To ensure that the 9.37% allocation translates into genuine parity, the following strategic interventions are required. First, strict implementation of third-party impact auditing to ensure fiscal marksmanship, as done in countries like Rwanda and Bangladesh. In addition, there is a need to strengthen gender budgeting cells (GBCs) with expert consultants and senior leadership, emulating the specialised architectures of Karnataka’s FPI and the Kerala Planning Board.

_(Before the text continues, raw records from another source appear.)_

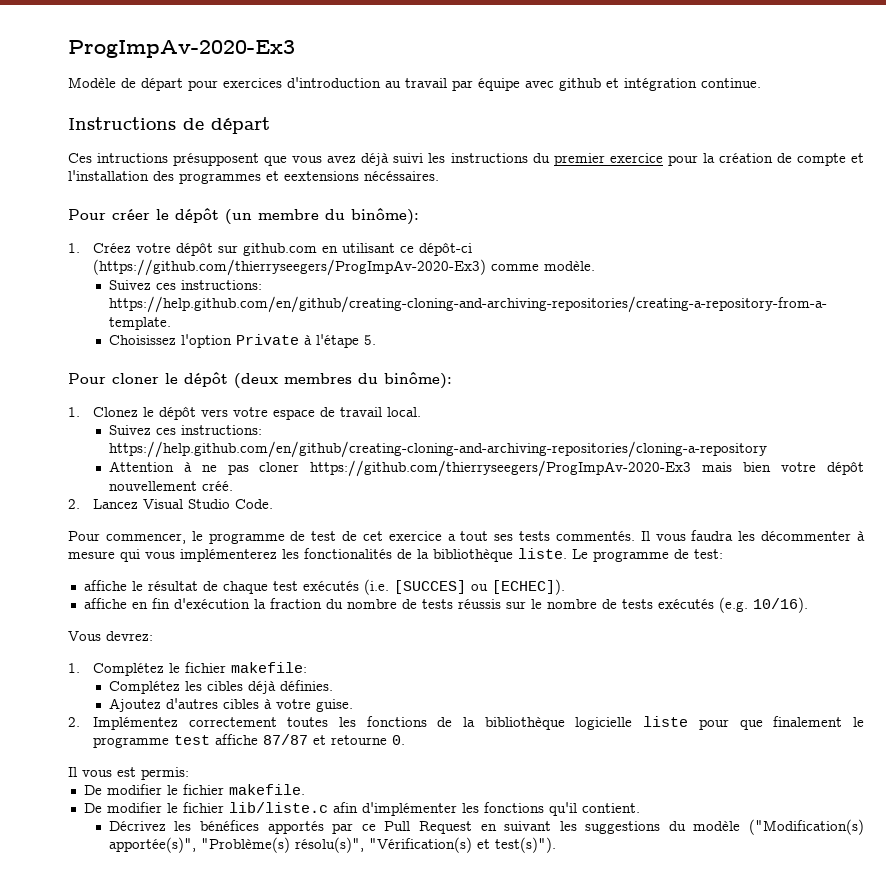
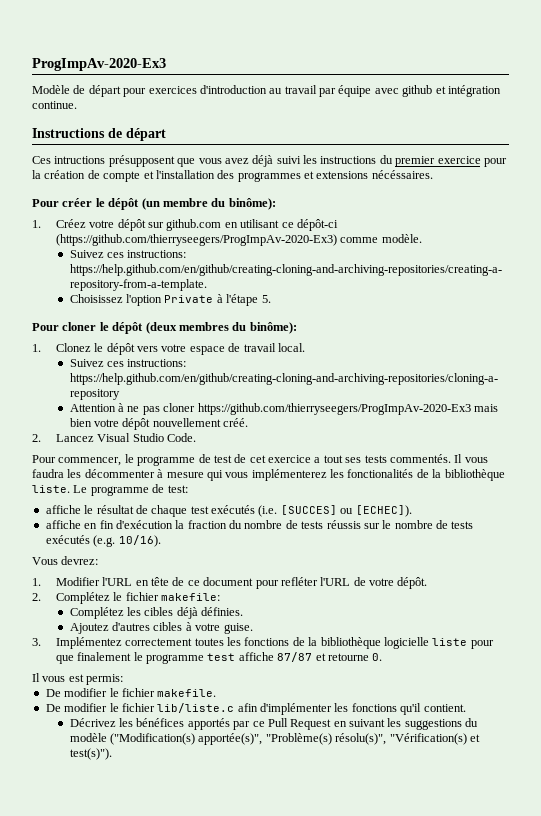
[284,171,359,181] eextensions -> [316,171,369,179] extensions
(80, 668) none -> [55,577,428,589] [32,593,41,601] Modifier l'URL en tête de ce document pour refléter l'URL de votre dépôt. // 2.
[68,717,80,727] 2. -> [32,638,41,646] 3.

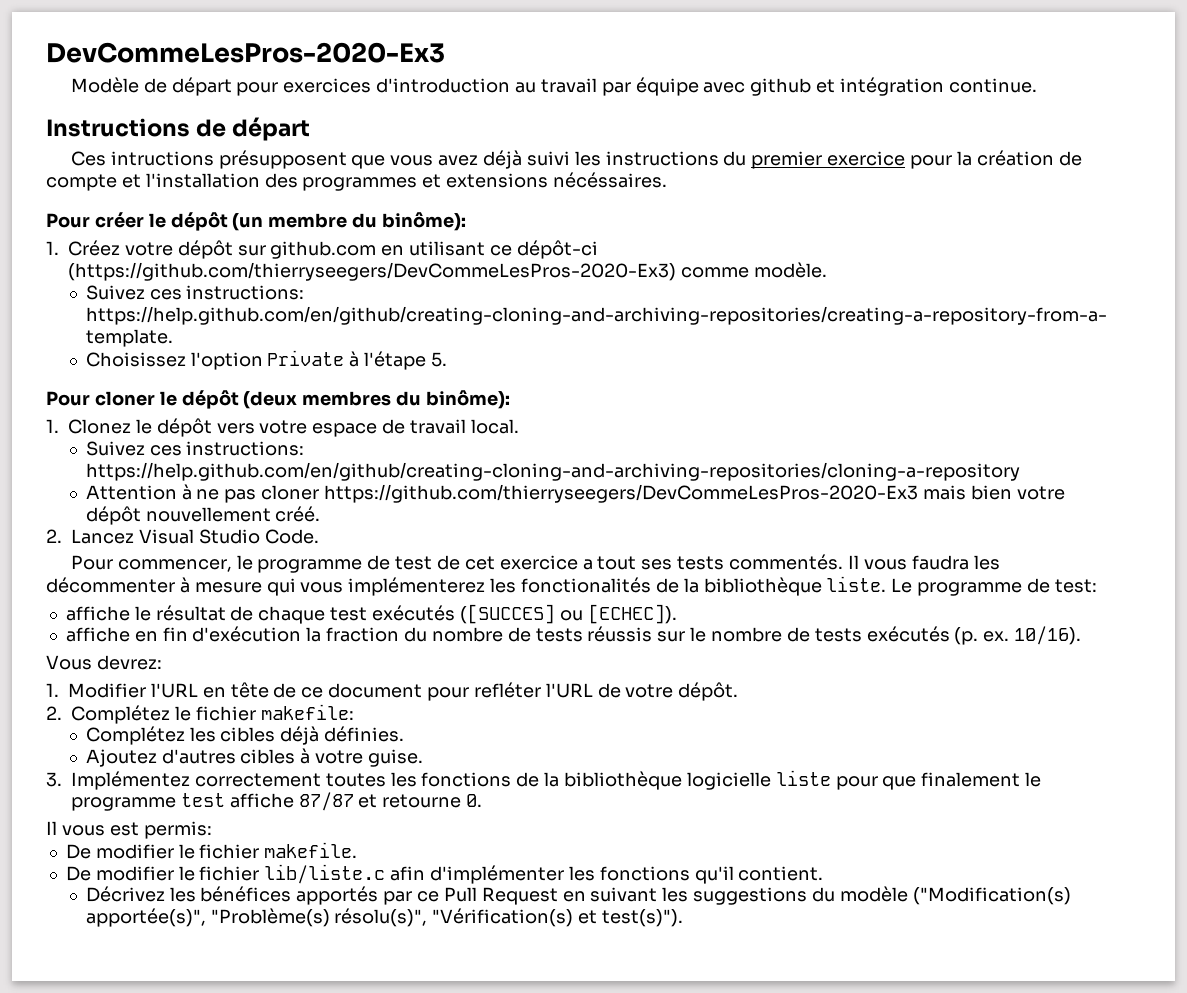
[32,58,166,71] ProgImpAv-2020-Ex3 -> [46,42,445,63] DevCommeLesPros-2020-Ex3
[55,234,337,246] (https://github.com/thierryseegers/ProgImpAv-2020-Ex3) -> [68,262,676,281] (https://github.com/thierryseegers/DevCommeLesPros-2020-Ex3)
[197,403,471,415] https://github.com/thierryseegers/ProgImpAv-2020-Ex3 -> [324,484,919,503] https://github.com/thierryseegers/DevCommeLesPros-2020-Ex3
[258,505,337,517] (i.e. [SUCCES] -> [459,604,555,624] ([SUCCES]
[93,535,116,547] (e.g. -> [954,627,1010,645] (p. ex.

Second, need to implement schemes to prevent debt traps within microfinance sectors. Third, there is a need for formal recognition and building care infrastructure for caregivers to reduce the unpaid labour burden. Fourth, dedicated returnship programmes are essential to mitigate career attrition following maternity leave. Finally, states amplify national investments and can be used as role models that can be emulated in other regions. Odisha’s Mission Shakti channels 44% via WSHGs for nutrition; Karnataka’s Fiscal Policy Institute enforces gender audits; and Kerala’s Kudumbashree enables participatory budgeting.

The Give to Gain theme for International Women’s Day 2026 is a clarion call to transform generosity into gender equality’s greatest accelerator. When governments allocate, corporations invest, and citizens advocate, women don’t just rise; entire economies soar. On March 8, 2026, let’s forge this reciprocal future: Give to Gain demands it, and India’s GB exemplifies this ethos, proving that fiscal investments in women’s strategic needs yield exponential societal returns. And even though the transition to a 9.37% gender budget allocation is a necessary condition for progress, it is not a sufficient one. There needs to be a coordinated approach through inter-ministerial as well as inter-state convergence to create gender-equitable policies, and thereby effectively integrating their needs into the broader national agenda.

This article is authored by Cchavi Vasisht, associate fellow, Chintan Research Foundation, New Delhi.